Wednesday, May 06, 2015

Will Huckabee go anywhere?

Former Arkansas Governor and more recently Fox News host Mike Huckabee announced his candidacy for the GOP nomination this week. Alan Greenblatt writes at Politico that Huckabee
governed Arkansas for more than a decade as a pragmatist, devoting his attention to basics such as roads, schools and health care.
Read more here about Huckabee's record in Arkansas.

A much less favorable article about Huckabee has been written by Philip Klein at the Washington Examiner. He shows how Huckabee won the evangelical vote in Iowa in 2008, but this time around
A number of candidates have a credible pitch to offer evangelical voters, including but not limited to Ted Cruz, Scott Walker and Bobby Jindal. Walker in particular has an appeal to the sort of working class populist vote that Huckabee tapped into. If John Kasich runs, he'll further carve up the so-called compassionate conservative vote to the extent it exists.

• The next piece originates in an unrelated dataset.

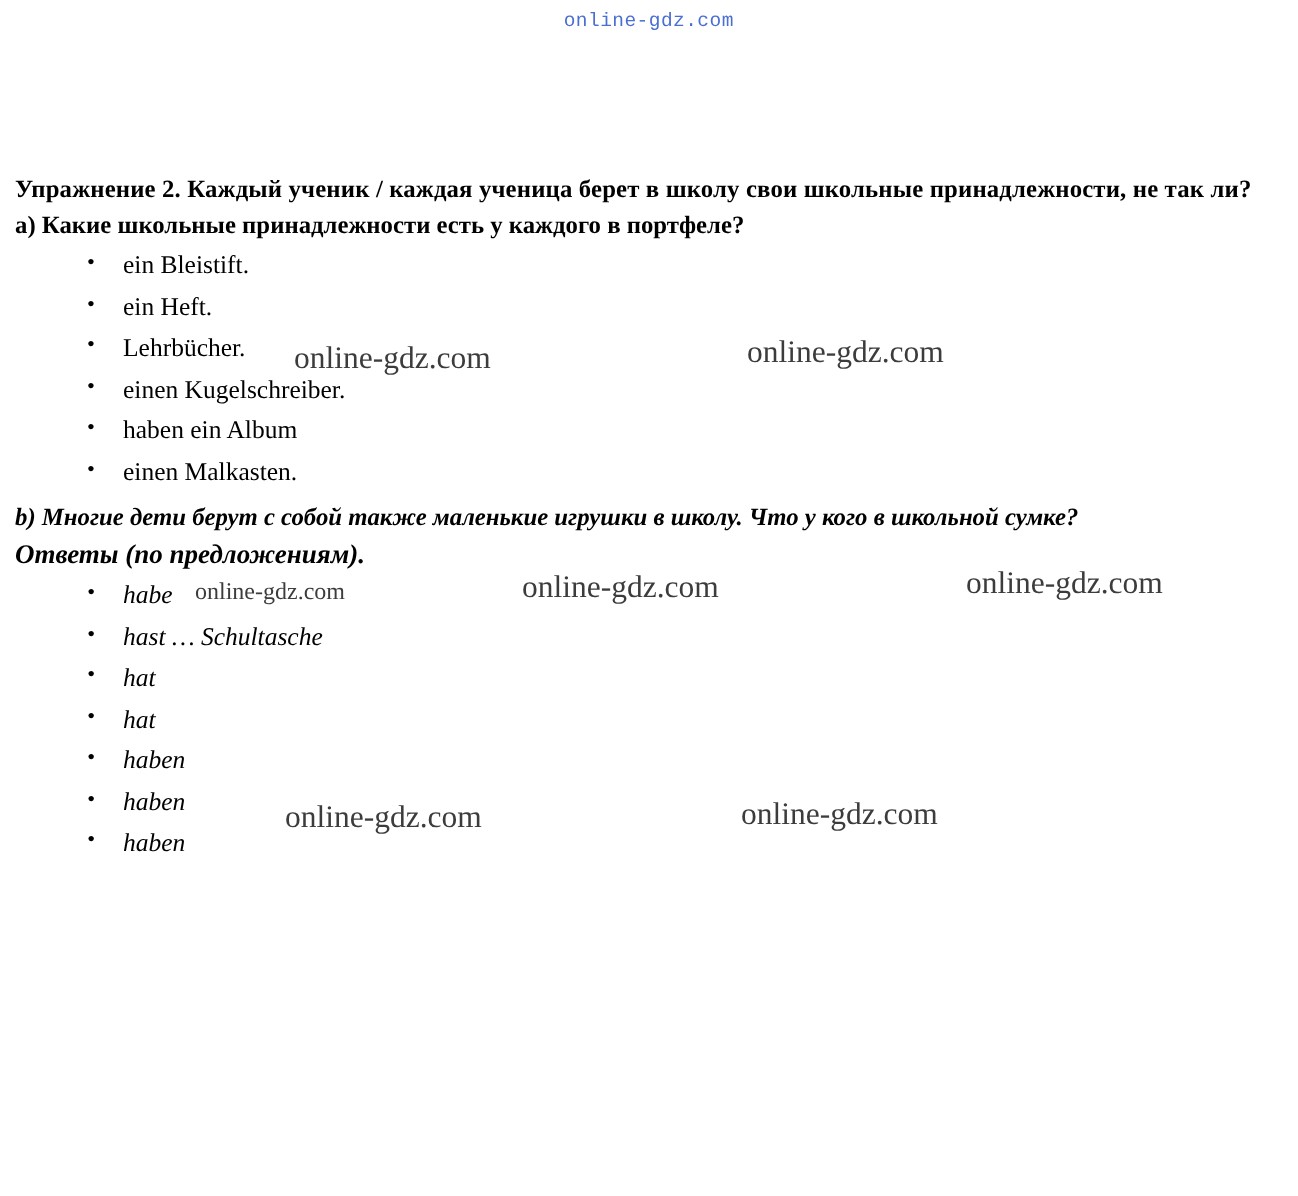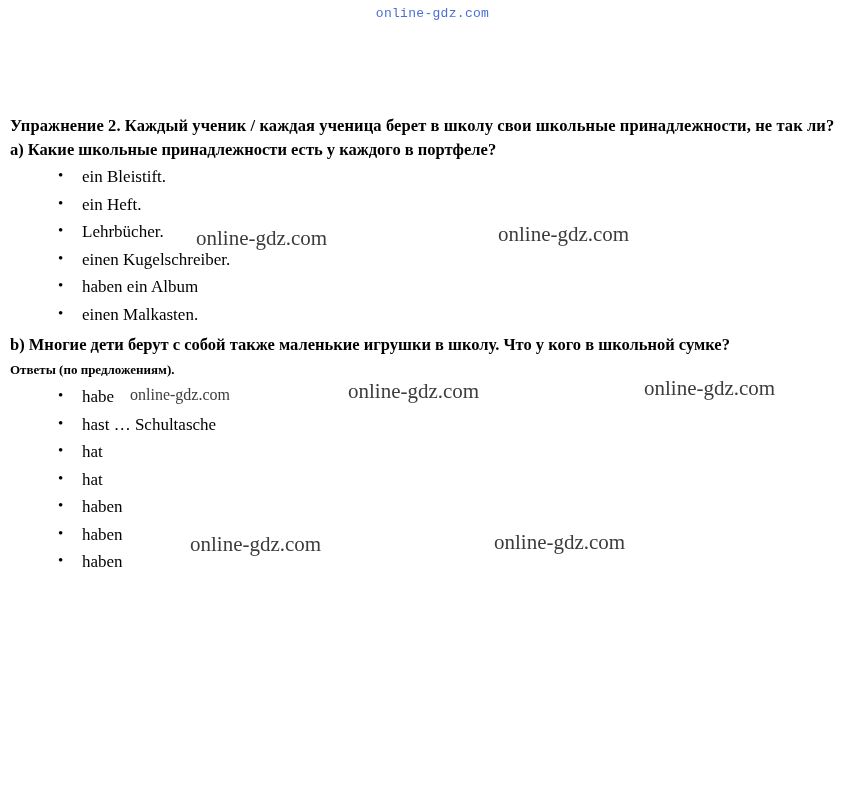"b) Многие дети берут с" .block-b { font-style: none -> italic }
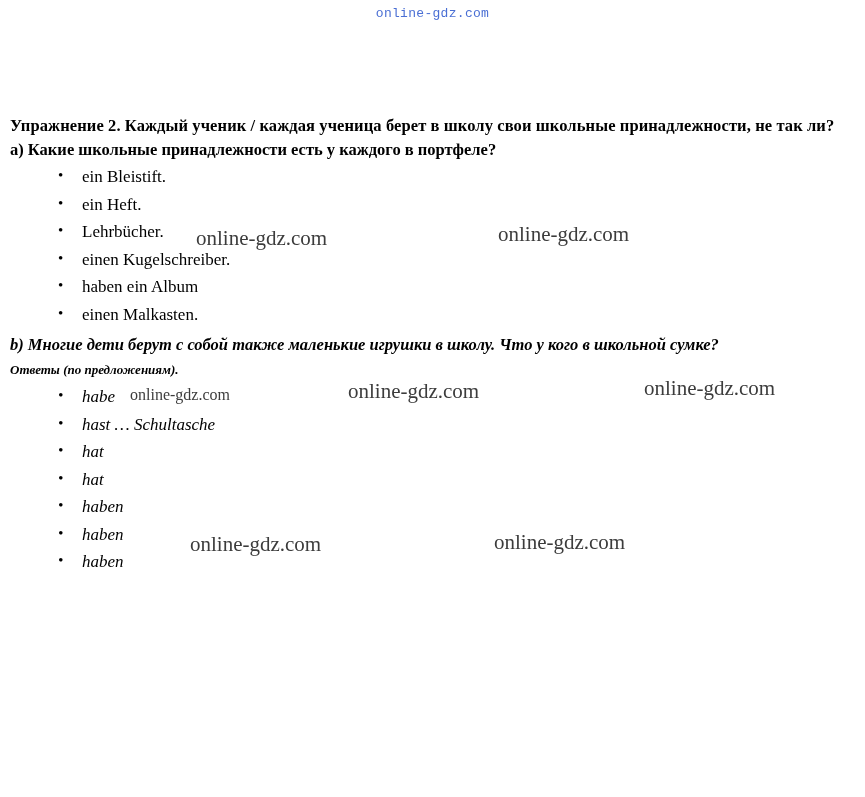"Ответы (по предложениям)." .answers-head { font-size: 13px -> 18px }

Huckabee won eight states in 2008, and
white evangelicals made up a third or more of the overall population in six of them (Tennessee, Alabama, West Virginia, Arkansas, Kansas and Georgia). But this understates things, because the percentage of born-again or evangelical Christians in the Republican primaries are higher. In the two states he won where the overall evangelical population was below a third, evangelicals made up 60 percent (Iowa) and half (Louisiana) of the electorate.

And, remember Dukakis's Willie Horton problem? Klein writes,
Over the course of his 10 and a half years as governor, Huckabee granted a staggering 1,033 clemencies, according to the Associated Press.